YOUR ASSIGNMENT = Wherever the word "color" occurs in the lines below, copy the whole line.

(Web interface edit records)
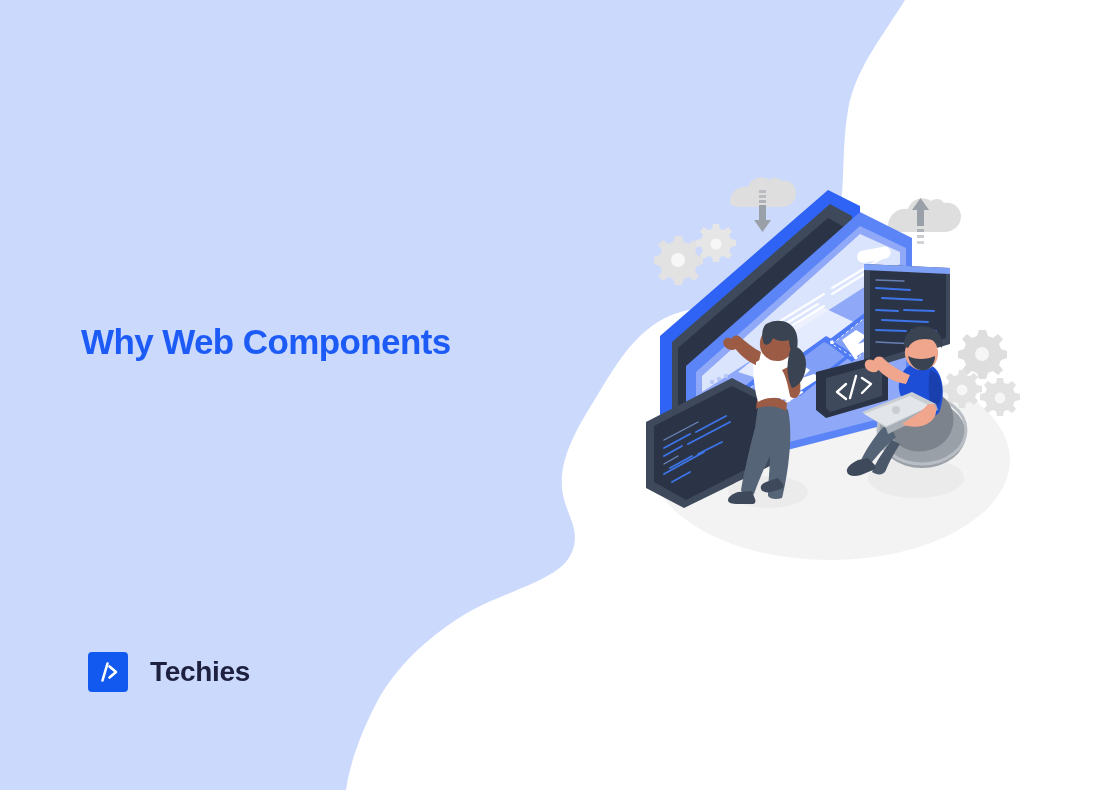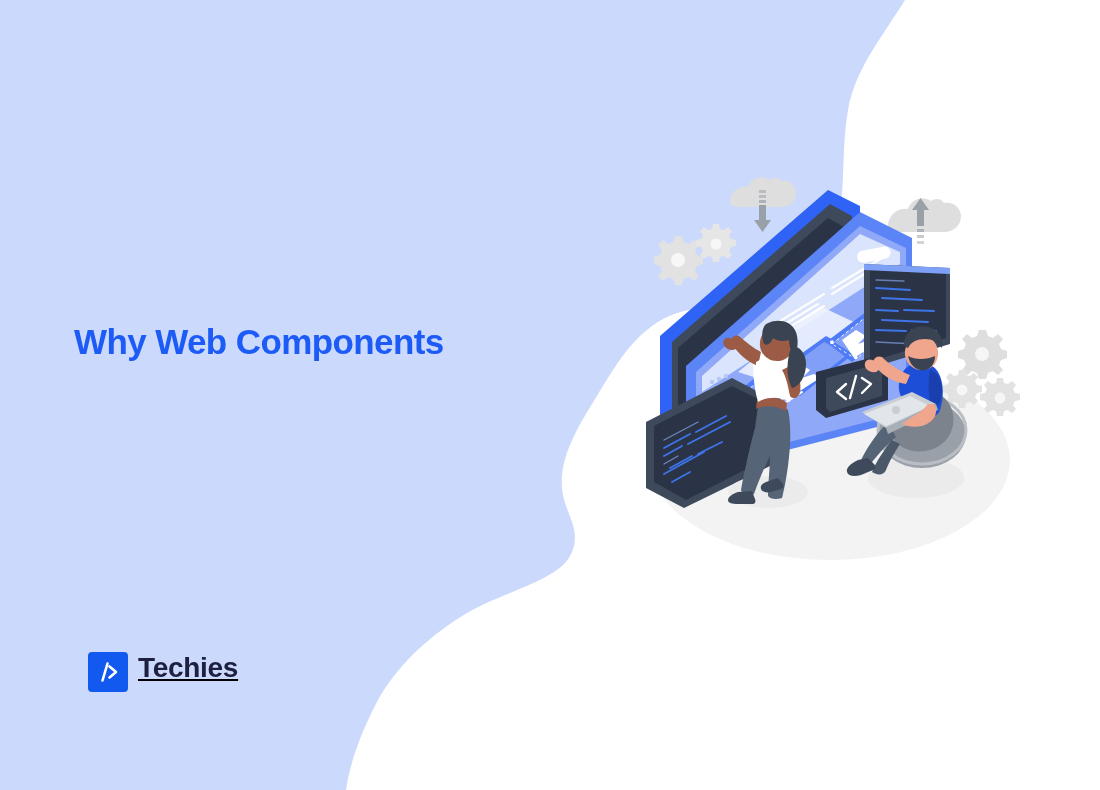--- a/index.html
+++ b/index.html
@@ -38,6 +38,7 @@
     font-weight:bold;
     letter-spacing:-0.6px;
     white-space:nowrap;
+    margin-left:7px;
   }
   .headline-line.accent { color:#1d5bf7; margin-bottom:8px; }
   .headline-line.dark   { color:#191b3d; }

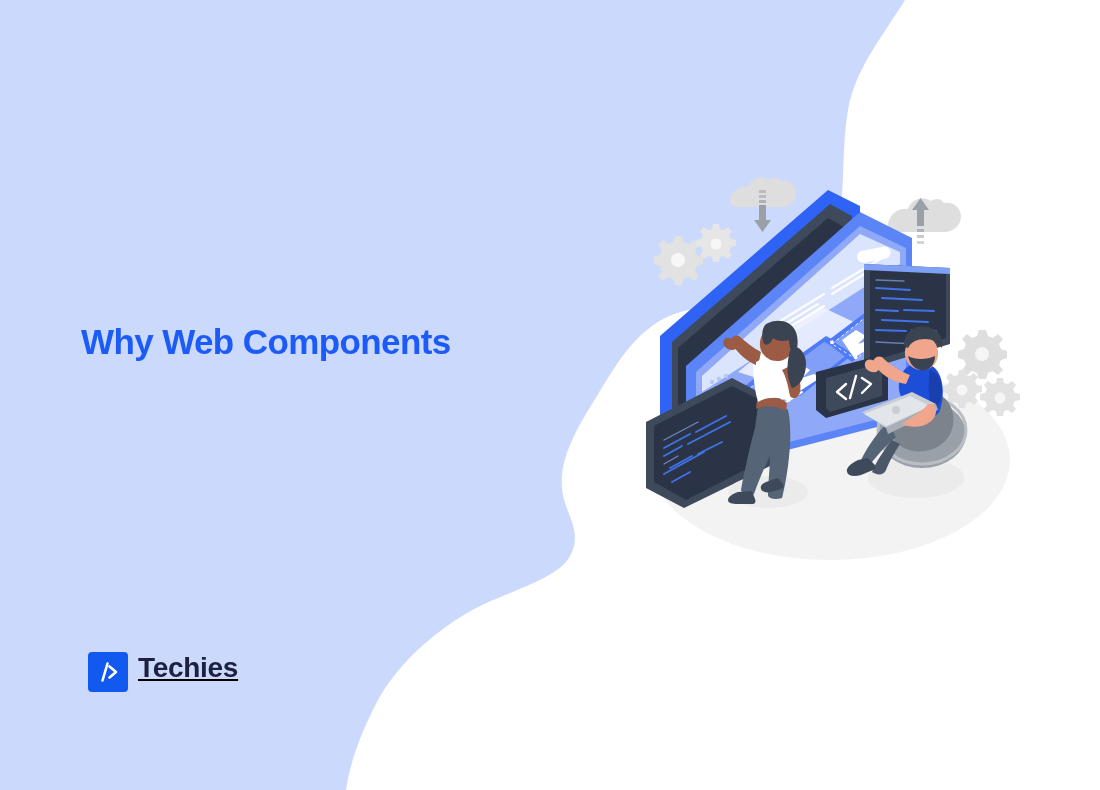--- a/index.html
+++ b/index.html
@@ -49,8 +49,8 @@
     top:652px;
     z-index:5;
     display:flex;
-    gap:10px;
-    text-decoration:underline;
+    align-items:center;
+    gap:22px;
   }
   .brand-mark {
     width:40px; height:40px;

* * *

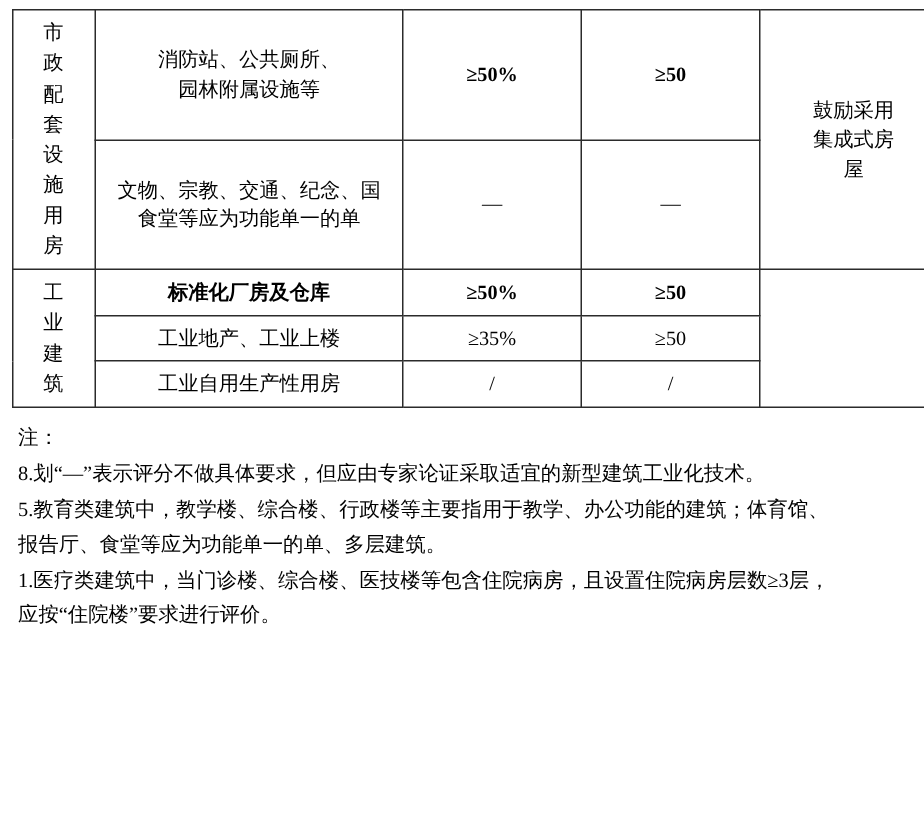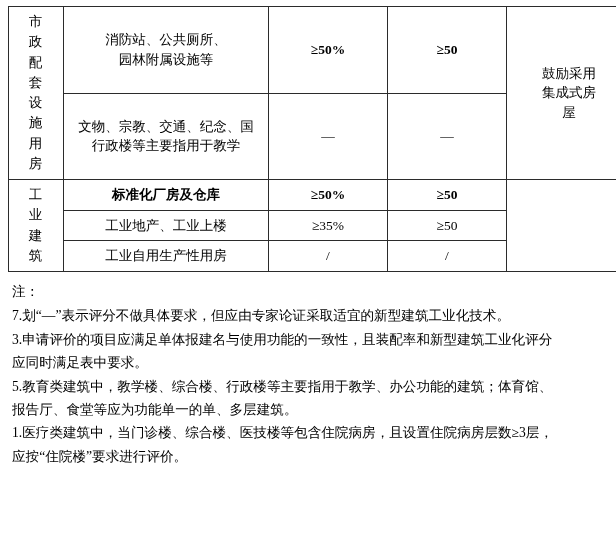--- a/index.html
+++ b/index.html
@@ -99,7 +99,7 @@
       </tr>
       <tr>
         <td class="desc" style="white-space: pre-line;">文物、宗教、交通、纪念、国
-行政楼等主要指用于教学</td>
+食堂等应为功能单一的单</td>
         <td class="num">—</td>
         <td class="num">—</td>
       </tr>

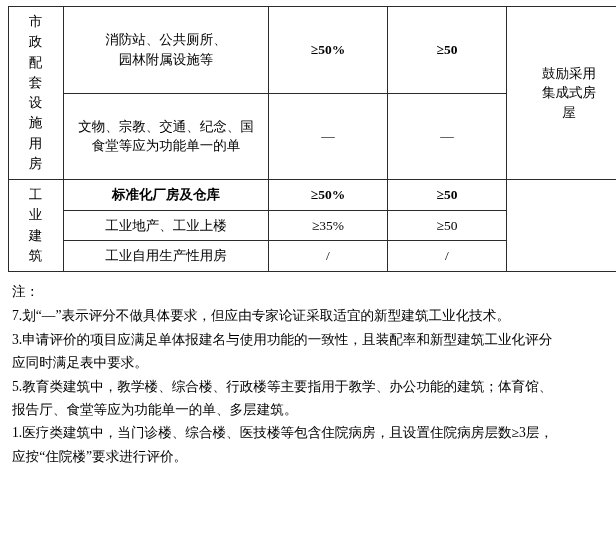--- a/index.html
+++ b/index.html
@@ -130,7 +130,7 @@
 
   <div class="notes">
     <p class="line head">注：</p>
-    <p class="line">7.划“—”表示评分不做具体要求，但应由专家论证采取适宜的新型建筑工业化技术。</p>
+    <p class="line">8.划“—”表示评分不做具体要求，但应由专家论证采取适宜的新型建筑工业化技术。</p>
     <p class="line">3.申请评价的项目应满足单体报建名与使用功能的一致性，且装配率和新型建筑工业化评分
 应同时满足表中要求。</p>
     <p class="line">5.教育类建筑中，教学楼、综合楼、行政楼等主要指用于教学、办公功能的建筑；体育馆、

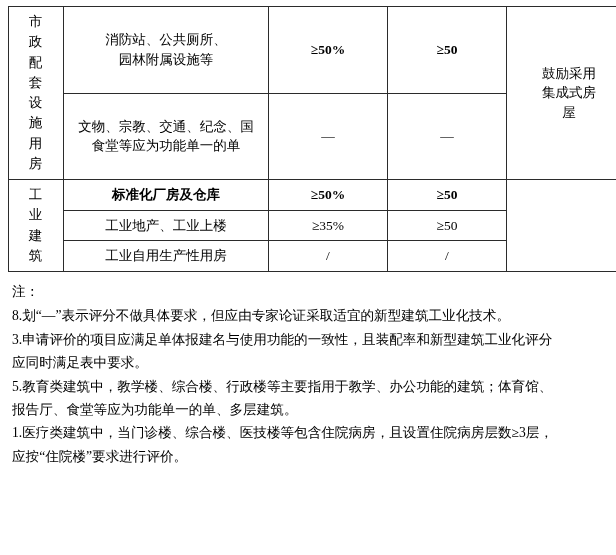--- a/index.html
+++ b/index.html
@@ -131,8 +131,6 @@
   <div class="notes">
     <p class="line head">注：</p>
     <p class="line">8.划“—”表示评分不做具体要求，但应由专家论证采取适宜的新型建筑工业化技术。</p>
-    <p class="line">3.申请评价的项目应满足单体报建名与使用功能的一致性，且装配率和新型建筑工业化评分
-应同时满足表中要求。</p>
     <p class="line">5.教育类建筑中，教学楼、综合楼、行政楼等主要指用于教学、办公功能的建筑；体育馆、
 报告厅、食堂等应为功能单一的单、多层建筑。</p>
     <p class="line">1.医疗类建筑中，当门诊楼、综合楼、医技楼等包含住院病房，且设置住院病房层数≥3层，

ANSWER TO THE EXERCISE =
   .headline-line.accent { color:#1d5bf7; margin-bottom:8px; }
   .headline-line.dark   { color:#191b3d; }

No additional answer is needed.